Abbott has completed the first-in-human leadless left bundle branch area pacing (LBBAP) procedure using its investigational AVEIR Conduction System Pacing (CSP) leadless pacemaker system.
This breakthrough marks the first use of a leadless pacemaker in the left bundle branch area, a crucial part of the heart’s electrical conduction system.
The procedure offers a new treatment option for people with slow heart rhythms, mimicking the heart’s natural beat.
Abbott said the procedures were part of the Leadless CSP feasibility study, assessing the acute safety and performance of the investigational AVEIR CSP leadless pacemaker system.
Performed in the fall of 2024, the procedures were led by Petr Neužil, head of cardiology at Na Homolce Hospital in Prague, and Vivek Y. Reddy, director of cardiac arrhythmia services at Mount Sinai Hospital, New York. Both are principal investigators of the study.
Abbott cardiac rhythm management business senior vice president Randel Woodgrift said: “Bringing our proven leadless pacemaker technology to the left bundle branch area has great potential to be another transformative moment in cardiac care.
“By continuously innovating our approach to pacing, Abbott is revolutionising care for millions of people living with slow or irregular heart rhythms.”
According to Abbott, CSP is an evolving technique where a traditional pacemaker wire is implanted deep into the wall between the heart’s left and right chambers.
This method activates the left bundle branch area, enabling physiological pacing that mimics the heart’s natural electrical current.

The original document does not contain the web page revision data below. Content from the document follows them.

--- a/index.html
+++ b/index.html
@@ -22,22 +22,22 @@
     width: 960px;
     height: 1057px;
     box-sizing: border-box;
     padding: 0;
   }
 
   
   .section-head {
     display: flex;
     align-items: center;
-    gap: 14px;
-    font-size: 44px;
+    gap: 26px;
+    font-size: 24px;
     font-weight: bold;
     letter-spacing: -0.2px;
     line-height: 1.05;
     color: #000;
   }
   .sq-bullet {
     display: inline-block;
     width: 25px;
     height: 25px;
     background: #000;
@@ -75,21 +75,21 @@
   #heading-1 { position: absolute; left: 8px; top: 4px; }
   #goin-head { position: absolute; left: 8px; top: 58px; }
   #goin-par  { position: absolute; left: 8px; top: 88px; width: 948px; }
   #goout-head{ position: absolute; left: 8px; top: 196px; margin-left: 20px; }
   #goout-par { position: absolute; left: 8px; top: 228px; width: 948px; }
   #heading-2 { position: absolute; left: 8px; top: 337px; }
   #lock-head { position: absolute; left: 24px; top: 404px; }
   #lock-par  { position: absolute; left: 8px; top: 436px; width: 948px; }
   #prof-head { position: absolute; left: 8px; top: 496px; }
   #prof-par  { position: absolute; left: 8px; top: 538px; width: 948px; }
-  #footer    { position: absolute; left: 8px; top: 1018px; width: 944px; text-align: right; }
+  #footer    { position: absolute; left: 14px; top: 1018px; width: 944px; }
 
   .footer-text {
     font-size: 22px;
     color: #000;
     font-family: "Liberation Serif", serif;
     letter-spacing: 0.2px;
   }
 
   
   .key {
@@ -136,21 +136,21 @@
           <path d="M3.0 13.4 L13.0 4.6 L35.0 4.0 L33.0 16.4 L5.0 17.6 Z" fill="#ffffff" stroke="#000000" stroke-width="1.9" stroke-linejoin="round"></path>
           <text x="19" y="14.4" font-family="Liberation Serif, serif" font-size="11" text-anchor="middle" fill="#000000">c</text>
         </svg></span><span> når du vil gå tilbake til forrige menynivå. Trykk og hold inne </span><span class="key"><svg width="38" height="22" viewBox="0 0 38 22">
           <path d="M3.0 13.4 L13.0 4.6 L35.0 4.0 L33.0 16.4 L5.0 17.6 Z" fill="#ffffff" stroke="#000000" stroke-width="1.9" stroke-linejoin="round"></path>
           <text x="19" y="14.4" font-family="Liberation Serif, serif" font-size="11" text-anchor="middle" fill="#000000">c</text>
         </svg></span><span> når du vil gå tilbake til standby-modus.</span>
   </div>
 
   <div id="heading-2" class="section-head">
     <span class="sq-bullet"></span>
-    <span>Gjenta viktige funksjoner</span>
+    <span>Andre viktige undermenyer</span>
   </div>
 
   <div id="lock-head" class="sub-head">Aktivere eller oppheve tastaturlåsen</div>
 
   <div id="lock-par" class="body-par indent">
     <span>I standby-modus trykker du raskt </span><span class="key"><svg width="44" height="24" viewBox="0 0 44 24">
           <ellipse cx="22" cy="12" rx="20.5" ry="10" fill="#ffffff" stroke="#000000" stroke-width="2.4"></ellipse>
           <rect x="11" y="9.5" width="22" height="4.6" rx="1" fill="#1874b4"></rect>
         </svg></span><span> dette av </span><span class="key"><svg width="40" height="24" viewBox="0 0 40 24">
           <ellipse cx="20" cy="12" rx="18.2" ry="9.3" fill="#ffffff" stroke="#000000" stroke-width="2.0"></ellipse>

The integration of CSP procedures with leadless pacemaker technology offers benefits over traditional pacemakers, the American health technology firm said.

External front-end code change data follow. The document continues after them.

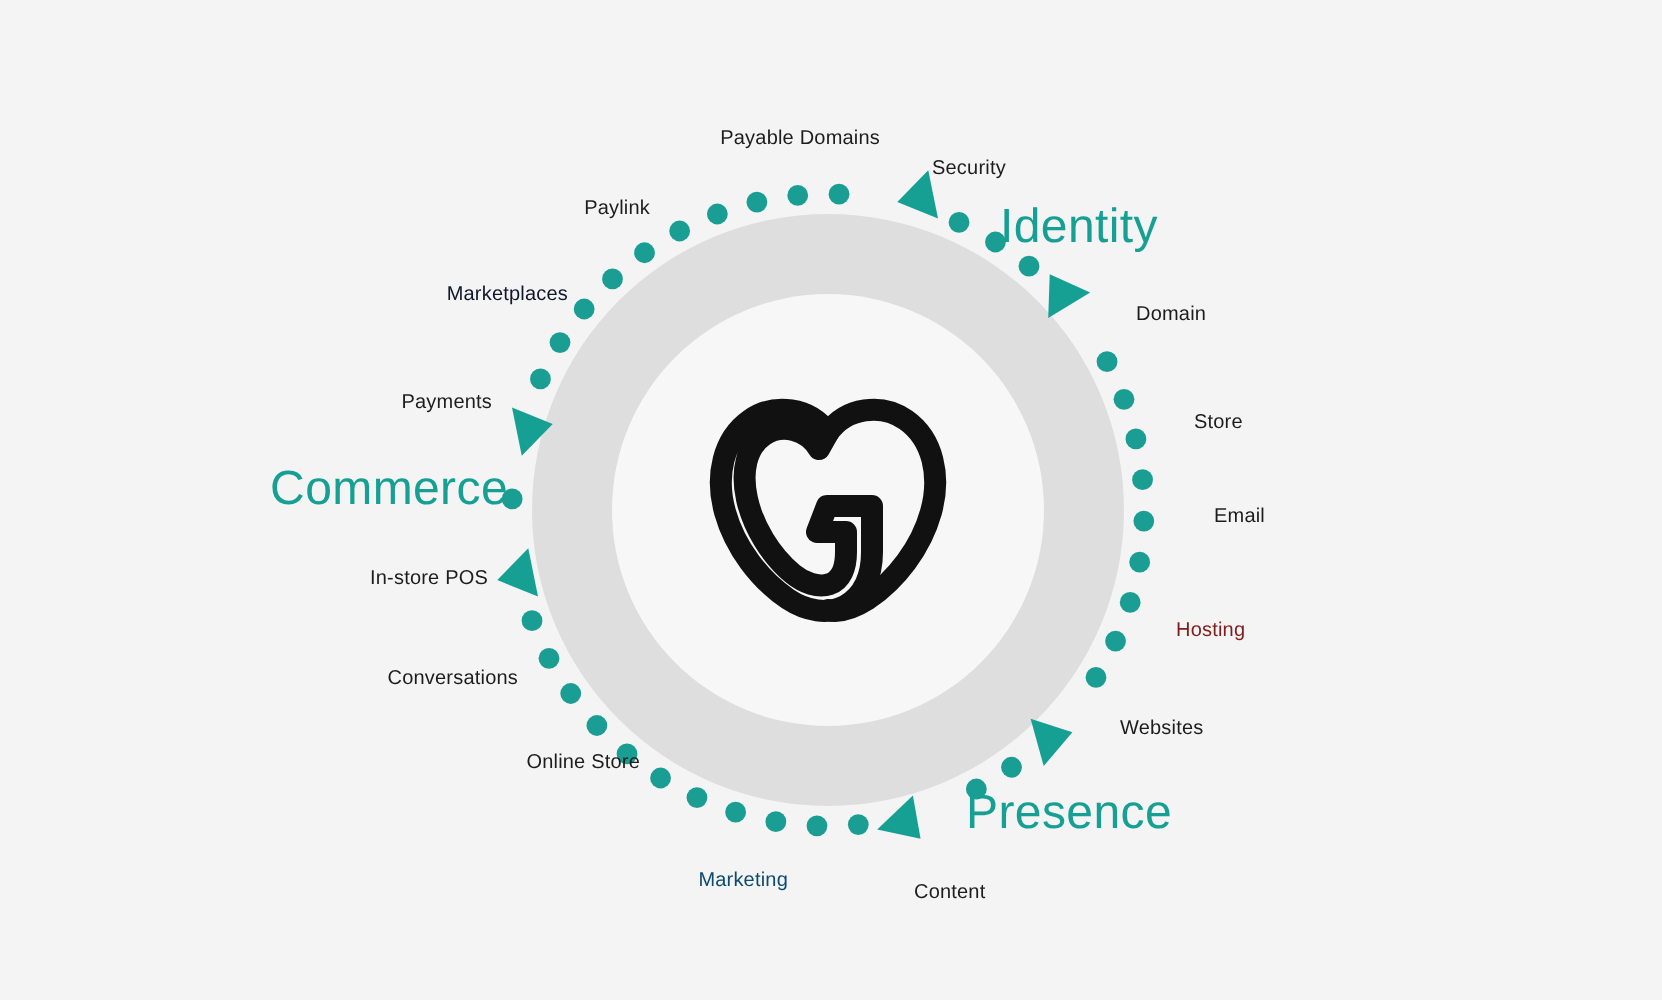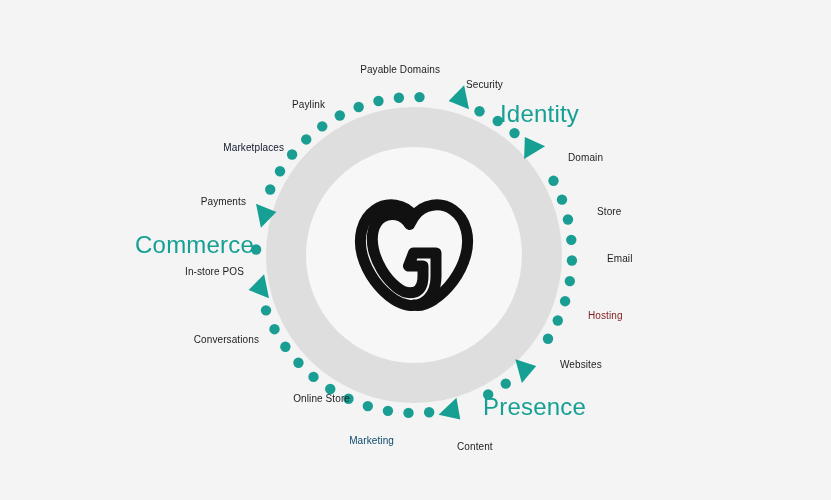--- a/index.html
+++ b/index.html
@@ -154,23 +154,23 @@
 
   <div id="labels-layer">
       <div class="label anchor-start" style="left: 466px; top: 85px; color: rgb(29, 29, 29);">Security</div>
       <div class="label anchor-start" style="left: 568px; top: 158px; color: rgb(29, 29, 29);">Domain</div>
       <div class="label anchor-start" style="left: 597px; top: 212px; color: rgb(29, 29, 29);">Store</div>
       <div class="label anchor-start" style="left: 607px; top: 259px; color: rgb(29, 29, 29);">Email</div>
       <div class="label anchor-start" style="left: 588px; top: 316px; color: #7f1d1d;">Hosting</div>
       <div class="label anchor-start" style="left: 560px; top: 365px; color: rgb(29, 29, 29);">Websites</div>
       <div class="label anchor-start" style="left: 444px; top: 447px; color: rgb(29, 29, 29); margin-left: 13px;">Content</div>
       <div class="label anchor-end" style="left: 394px; top: 441px; color: #0c4a6e;">Marketing</div>
-      <div class="label anchor-end" style="left: 320px; top: 399px; color: rgb(29, 29, 29); margin-left: 30px;">Online Store</div>
+      <div class="label anchor-end" style="left: 320px; top: 382px; color: rgb(29, 29, 29);">Online Store</div>
       <div class="label anchor-end" style="left: 259px; top: 340px; color: rgb(29, 29, 29);">Conversations</div>
-      <div class="label anchor-end" style="left: 244px; top: 272px; color: rgb(29, 29, 29);">In-store POS</div>
+      <div class="label anchor-end" style="left: 244px; top: 290px; color: rgb(29, 29, 29);">In-store POS</div>
       <div class="label anchor-end" style="left: 246px; top: 202px; color: rgb(29, 29, 29);">Payments</div>
       <div class="label anchor-end" style="left: 284px; top: 148px; color: #0f172a;">Marketplaces</div>
       <div class="label anchor-end" style="left: 325px; top: 105px; color: rgb(29, 29, 29);">Paylink</div>
       <div class="label anchor-end" style="left: 440px; top: 70px; color: rgb(29, 29, 29);">Payable Domains</div>
     </div>
   <div id="pillars-layer">
       <div class="pillar anchor-start" style="left: 500px; top: 114px; color: rgb(22, 160, 148);">Identity</div>
       <div class="pillar anchor-start" style="left: 483px; top: 407px; color: rgb(22, 160, 148);">Presence</div>
       <div class="pillar anchor-end" style="left: 254px; top: 245px; color: rgb(22, 160, 148);">Commerce</div>
     </div>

Leadless systems eliminate the need for cardiac leads and a pulse generator under the skin, reducing the long-term risks of lead- and pocket-related complications.

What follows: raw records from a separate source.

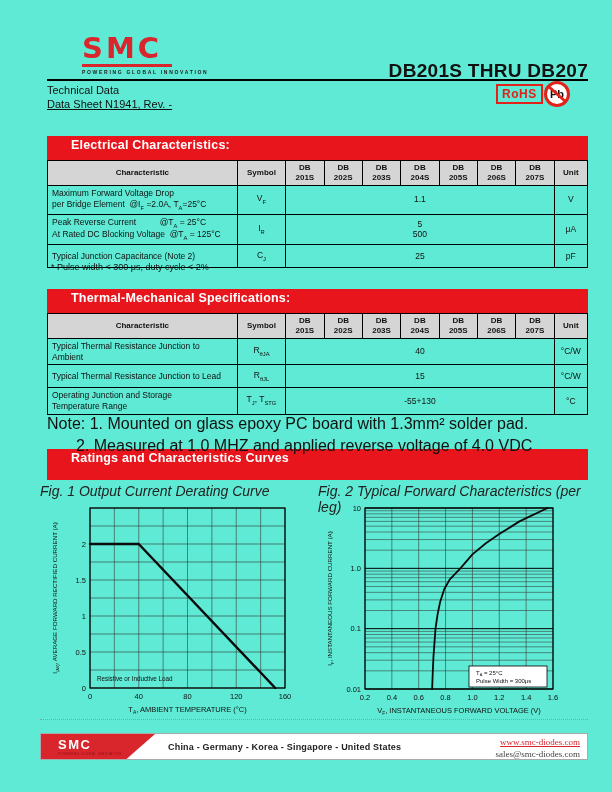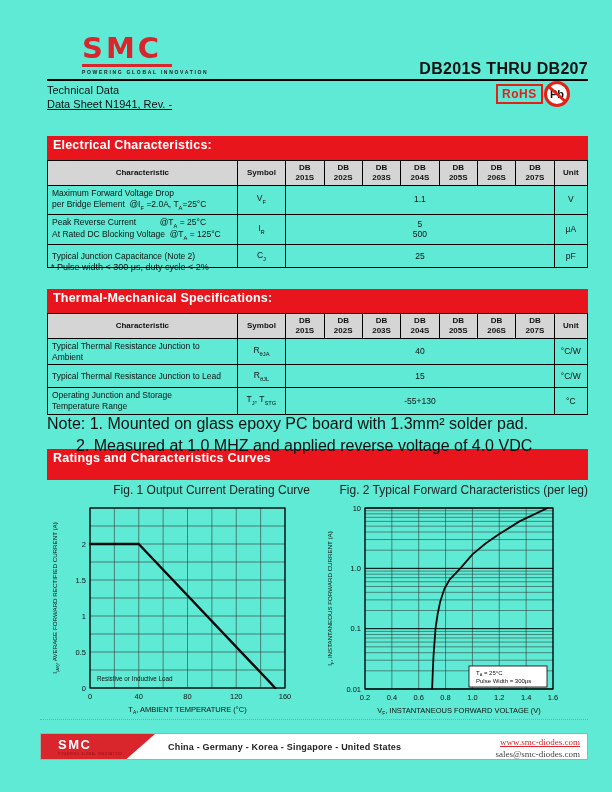--- a/index.html
+++ b/index.html
@@ -4,48 +4,48 @@
 <style>
   html,body{margin:0;padding:0;background:#888;}
   .page{position:relative;width:612px;height:792px;background:#5eead4;margin:0 auto;
         font-family:"Liberation Sans",sans-serif;color:#111;overflow:hidden;}
   :root{}
   
   .logo{position:absolute;left:82px;top:34px;}
   .logo-text{font-size:29px;font-weight:bold;color:#d8262c;letter-spacing:3px;line-height:1;font-family:"DejaVu Sans",sans-serif;}
   .logo-bar{height:3px;background:#d8262c;margin-top:1px;width:90px;}
   .logo-tagline{font-size:5px;font-weight:bold;letter-spacing:1.7px;color:#222;margin-top:2px;white-space:nowrap;}
-  .doc-title{position:absolute;right:24px;top:60px;font-size:16px;font-weight:bold;letter-spacing:.3px;}
+  .doc-title{position:absolute;right:24px;top:60px;font-size:19px;font-weight:bold;letter-spacing:.3px;}
   .header-rule{position:absolute;left:47px;top:79px;width:541px;height:2px;background:#000;}
   .tech1{position:absolute;left:47px;top:84px;font-size:11px;}
   .tech2{position:absolute;left:47px;top:98px;font-size:11px;text-decoration:underline;}
   .rohs{position:absolute;left:496px;top:84px;border:2px solid #e32119;color:#e32119;
         font-weight:bold;font-size:12px;padding:1px 4px;letter-spacing:.5px;}
   .pb-badge{position:absolute;left:543px;top:80px;}
   
   .banner{position:absolute;left:47px;width:541px;height:31px;background:#e8151c;color:#fff;
-          font-weight:bold;font-size:12.5px;line-height:19px;padding-left:6px;box-sizing:border-box;letter-spacing:.2px;}
+          font-weight:bold;font-size:12.5px;line-height:19px;padding-left:24px;box-sizing:border-box;letter-spacing:.2px;}
   #banner-electrical{top:136px}
   #banner-thermal{top:289px}
   #banner-curves{top:449px}
   
   .spec-table{position:absolute;left:47px;width:541px;border-collapse:collapse;font-size:8.5px;color:#111;table-layout:fixed;padding-left:36px;}
   #table-electrical{top:160px}
   #table-thermal{top:313px}
   .spec-table th,.spec-table td{border:1px solid #000;padding:2px 2px;line-height:1.25;}
   .spec-table th{background:#d5d5d5;font-size:8px;text-align:center;height:18px;}
   .spec-table td{text-align:center;height:18px;}
   .spec-table td.char{text-align:left;padding-left:4px;}
   .col-char{width:188px}.col-sym{width:48px}.col-db{width:38px}.col-unit{width:33px}
   sub{font-size:68%;}
   .footnote{position:absolute;left:51px;top:262px;font-size:9px;}
   .notes{position:absolute;left:47px;top:413px;font-size:16px;line-height:1.4;}
   .notes .indent{margin-left:29px;}
   
-  .fig-title{position:absolute;width:270px;text-align:right;font-size:12px;color:#222;}
+  .fig-title{position:absolute;width:270px;text-align:left;font-size:14px;color:#222;font-style:italic;}
   #fig1-title{left:40px;top:483px;}
   #fig2-title{left:318px;top:483px;}
   .chart{position:absolute;}
   #chart1{left:40px;top:496px;}
   #chart2{left:318px;top:496px;}
   
   .footer-dotted{position:absolute;left:40px;top:719px;width:548px;border-top:1px dotted #999;}
   .footer-bar{position:absolute;left:40px;top:733px;width:548px;height:27px;border:1px solid #aaa;background:#fff;box-sizing:border-box;}
   .footer-logo{position:absolute;left:0;top:0;width:114px;height:100%;background:#d8262c;
                clip-path:polygon(0 0,100% 0,75% 100%,0 100%);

The US Food and Drug Administration (FDA) had granted breakthrough device designation to Abbott’s AVEIR CSP leadless pacemaker system for LBBAP.
Abbott’s AVEIR dual chamber (DR) leadless pacemaker system received FDA approval in June 2023. Almost an year later, the DR leadless pacemaker secured CE Mark approval.
Featuring novel i2i (implant-to-implant) technology, the AVEIR DR system provides synchronised pacing by using high-frequency electrical impulses to transmit messages between co-implanted leadless pacemakers.
The AVEIR CSP leadless pacemaker system is still in development and is not yet commercially available.